Imperfections tolerated, strengths used to good effect


----------



## Mt Spokane Photography (Feb 14, 2019)

There are tons of them, what specifically were you looking for that you couldn't find?

Check "The Digital Picture" and "DPP" to start, they do a good job of testing various aspects. There are also user reviews on CR, just search.


----------



## sdz (Feb 14, 2019)

Mt Spokane Photography said:


> There are tons of them, what specifically were you looking for that you couldn't find?
> 
> Check "The Digital Picture" and "DPP" to start, they do a good job of testing various aspects. There are also user reviews on CR, just search.

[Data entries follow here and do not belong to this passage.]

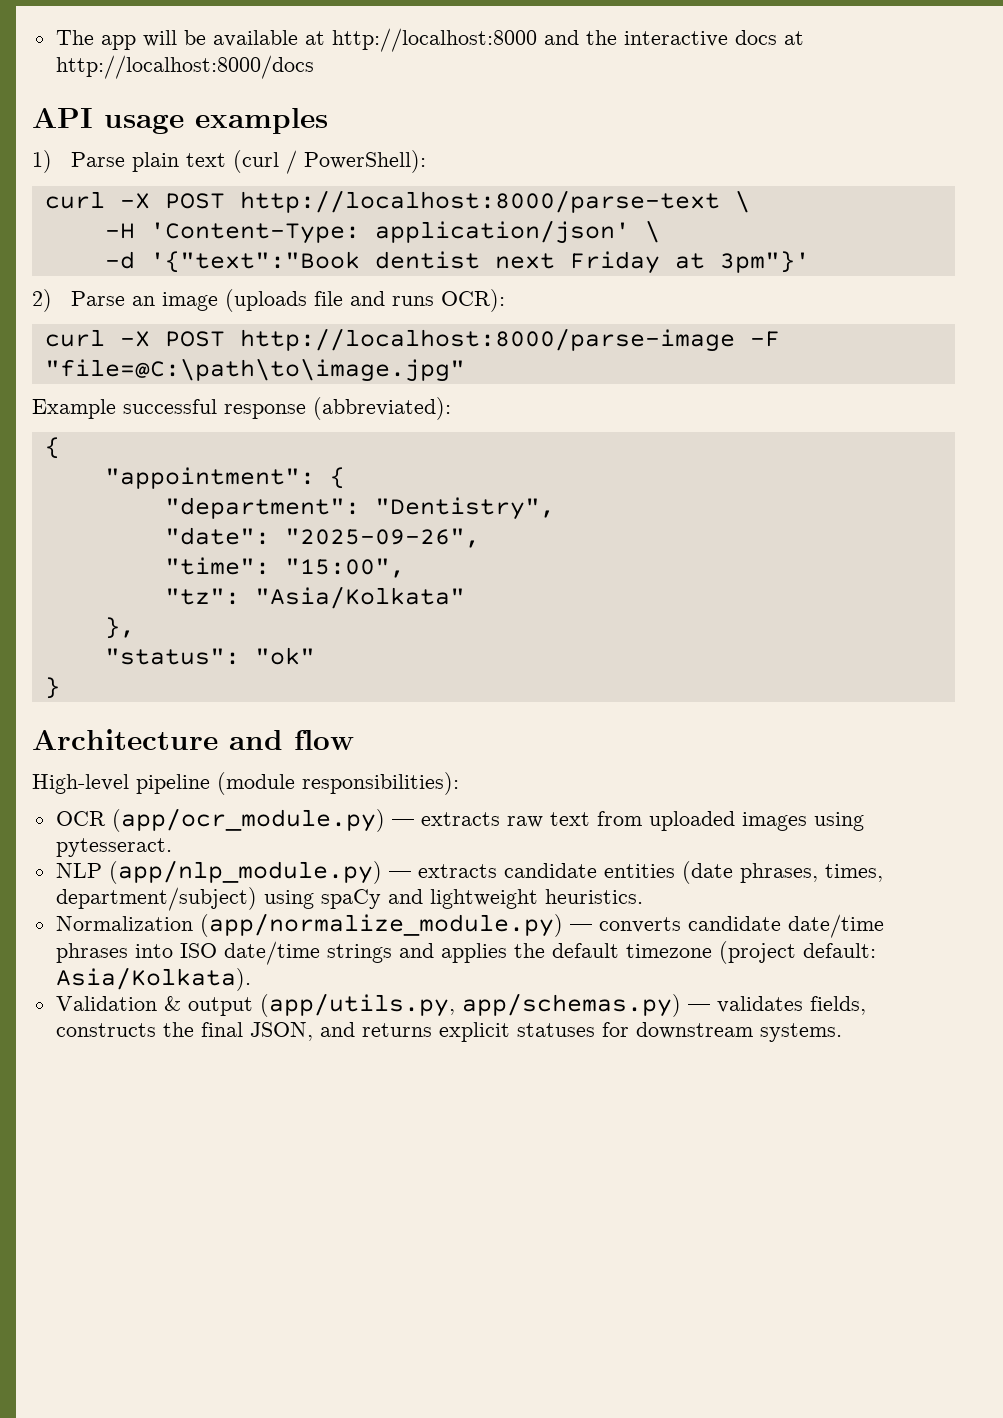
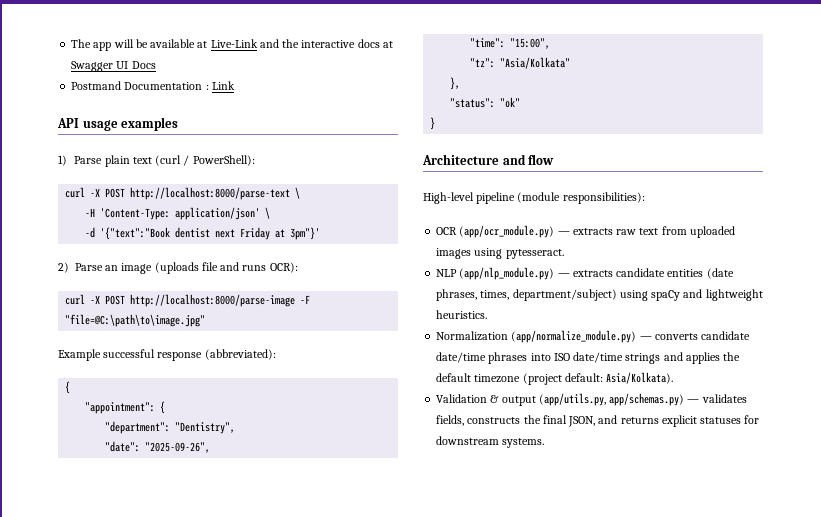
- The app will be available at http://localhost:8000 and the interactive docs at http://localhost:8000/docs
+ The app will be available at Live-Link and the interactive docs at Swagger UI Docs
+ Postmand Documentation : Link

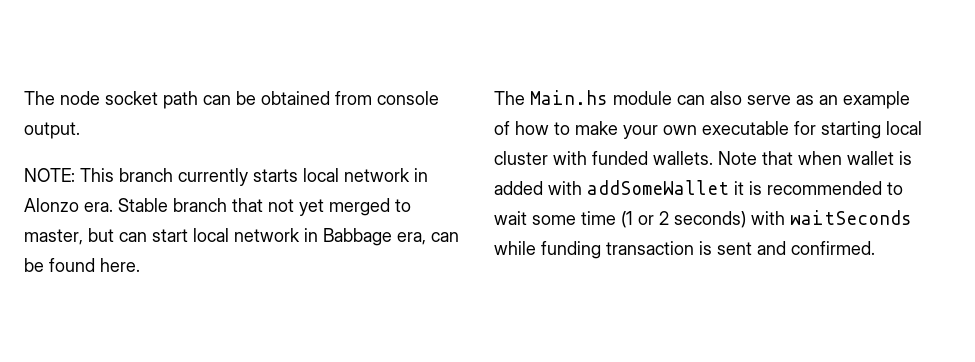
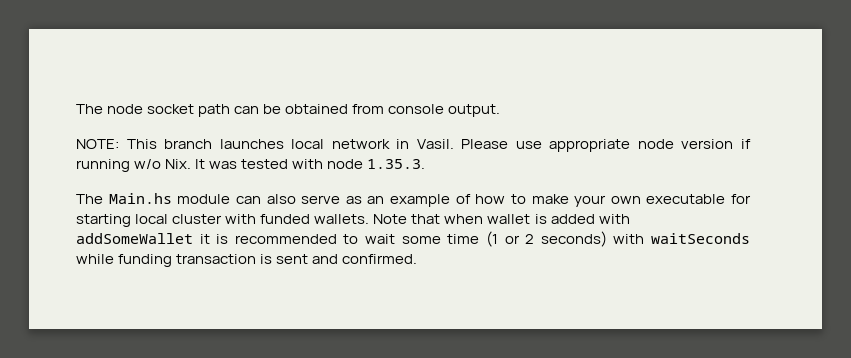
- NOTE: This branch currently starts local network in Alonzo era. Stable branch that not yet merged to master, but can start local network in Babbage era, can be found here.
+ NOTE: This branch launches local network in Vasil. Please use appropriate node version if running w/o Nix. It was tested with node 1.35.3.

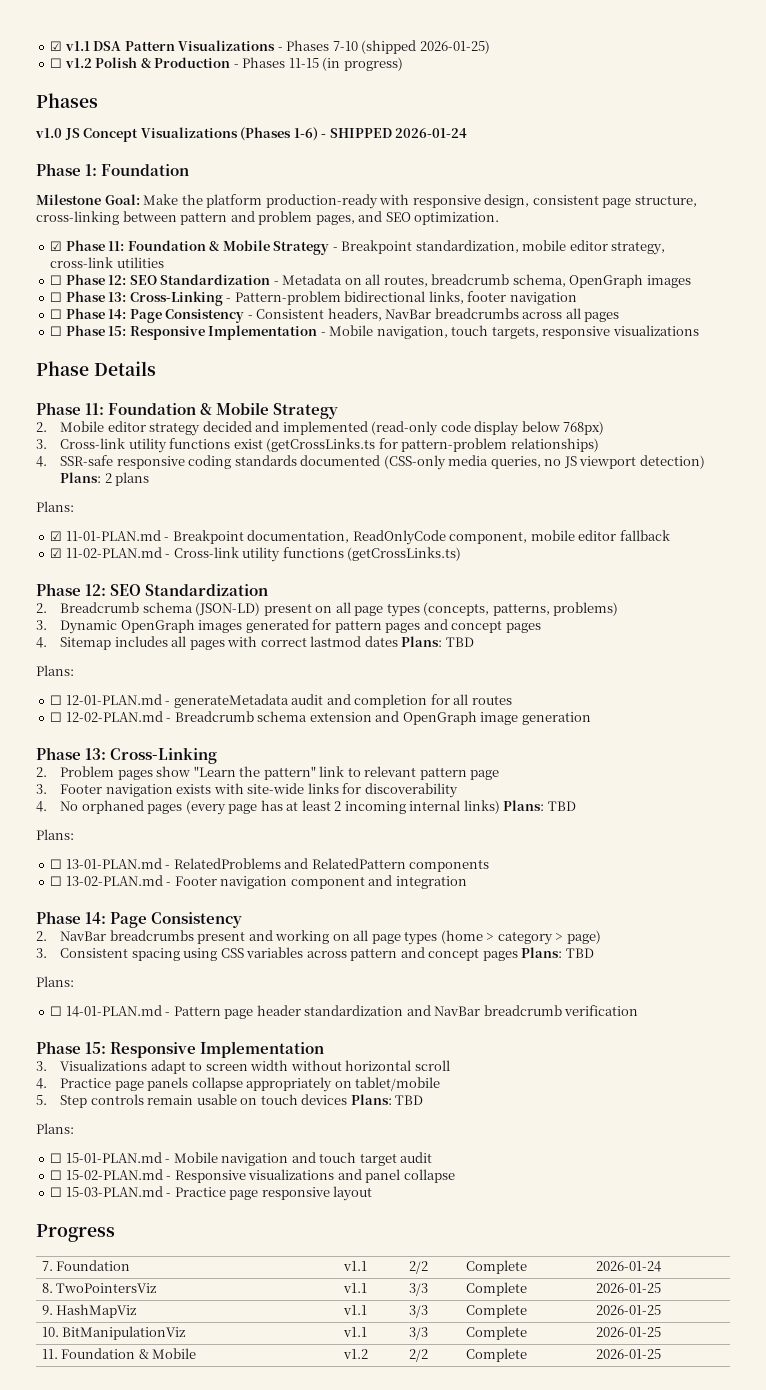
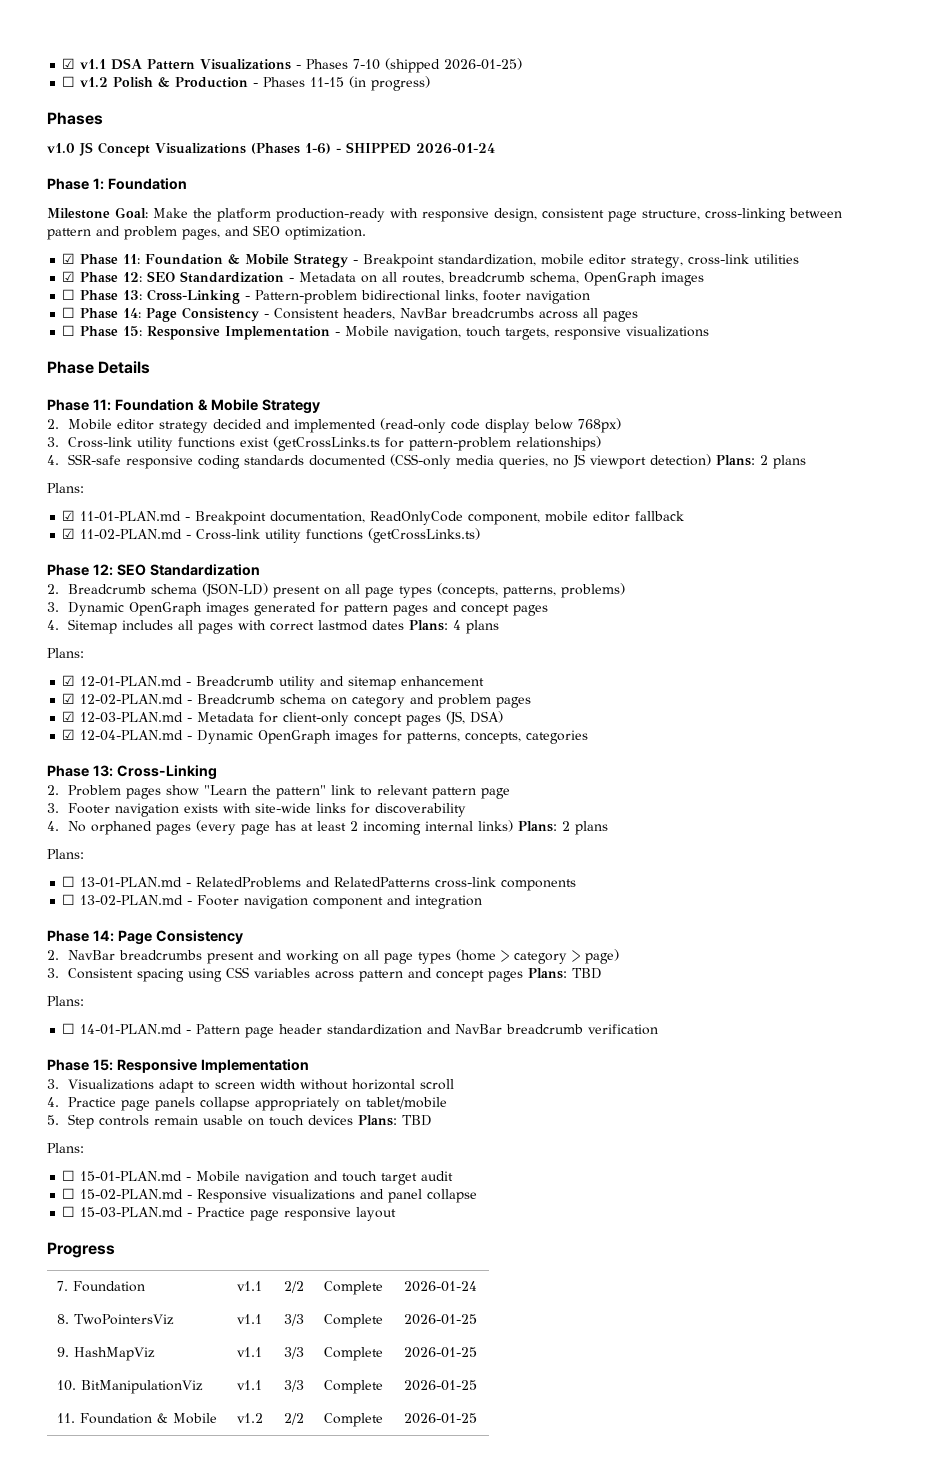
- ☐ Phase 12: SEO Standardization - Metadata on all routes, breadcrumb schema, OpenGraph images
+ ☑ Phase 12: SEO Standardization - Metadata on all routes, breadcrumb schema, OpenGraph images
- 4. Sitemap includes all pages with correct lastmod dates Plans: TBD
+ 4. Sitemap includes all pages with correct lastmod dates Plans: 4 plans
  Plans:
- ☐ 12-01-PLAN.md - generateMetadata audit and completion for all routes
- ☐ 12-02-PLAN.md - Breadcrumb schema extension and OpenGraph image generation
+ ☑ 12-01-PLAN.md - Breadcrumb utility and sitemap enhancement
+ ☑ 12-02-PLAN.md - Breadcrumb schema on category and problem pages
+ ☑ 12-03-PLAN.md - Metadata for client-only concept pages (JS, DSA)
+ ☑ 12-04-PLAN.md - Dynamic OpenGraph images for patterns, concepts, categories
- 4. No orphaned pages (every page has at least 2 incoming internal links) Plans: TBD
+ 4. No orphaned pages (every page has at least 2 incoming internal links) Plans: 2 plans
- ☐ 13-01-PLAN.md - RelatedProblems and RelatedPattern components
+ ☐ 13-01-PLAN.md - RelatedProblems and RelatedPatterns cross-link components

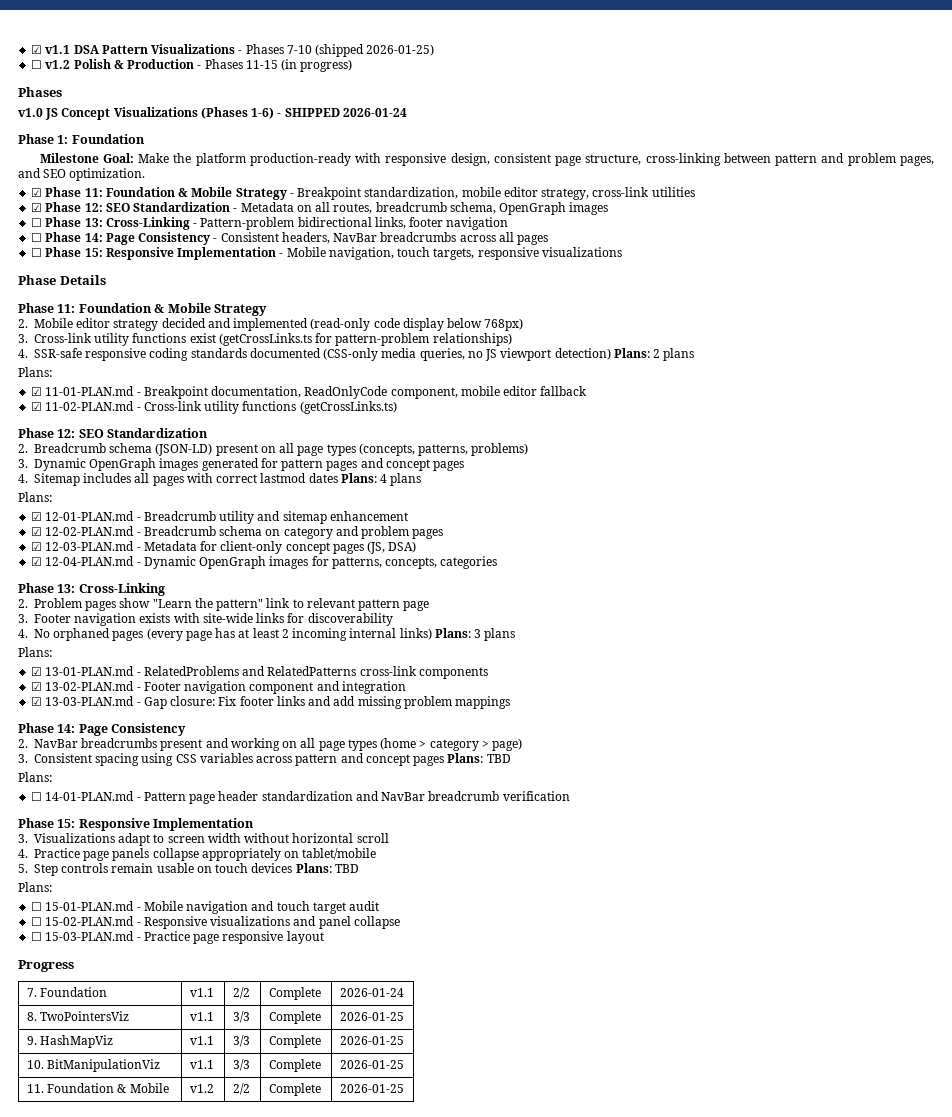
- 4. No orphaned pages (every page has at least 2 incoming internal links) Plans: 2 plans
+ 4. No orphaned pages (every page has at least 2 incoming internal links) Plans: 3 plans
  Plans:
- ☐ 13-01-PLAN.md - RelatedProblems and RelatedPatterns cross-link components
+ ☑ 13-01-PLAN.md - RelatedProblems and RelatedPatterns cross-link components
- ☐ 13-02-PLAN.md - Footer navigation component and integration
+ ☑ 13-02-PLAN.md - Footer navigation component and integration
+ ☑ 13-03-PLAN.md - Gap closure: Fix footer links and add missing problem mappings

I liked this one. So, I brought it here to share with those who were interested. I didn't claim that the review made unique and previously unknown statements about the R.


----------



## ykn123 (Feb 14, 2019)

- like this one too


----------



## sdz (Feb 15, 2019)

ykn123 said:


> - like this one too



I do not recall any reviewer who believed the touch bar was worth the space it takes or the joystick it replaced.


----------



## Mt Spokane Photography (Feb 15, 2019)

sdz said:


> I liked this one. So, I brought it here to share with those who were interested. I didn't claim that the review made unique and previously unknown statements about the R.


I did not realize that was a link, anyone can make red text.


----------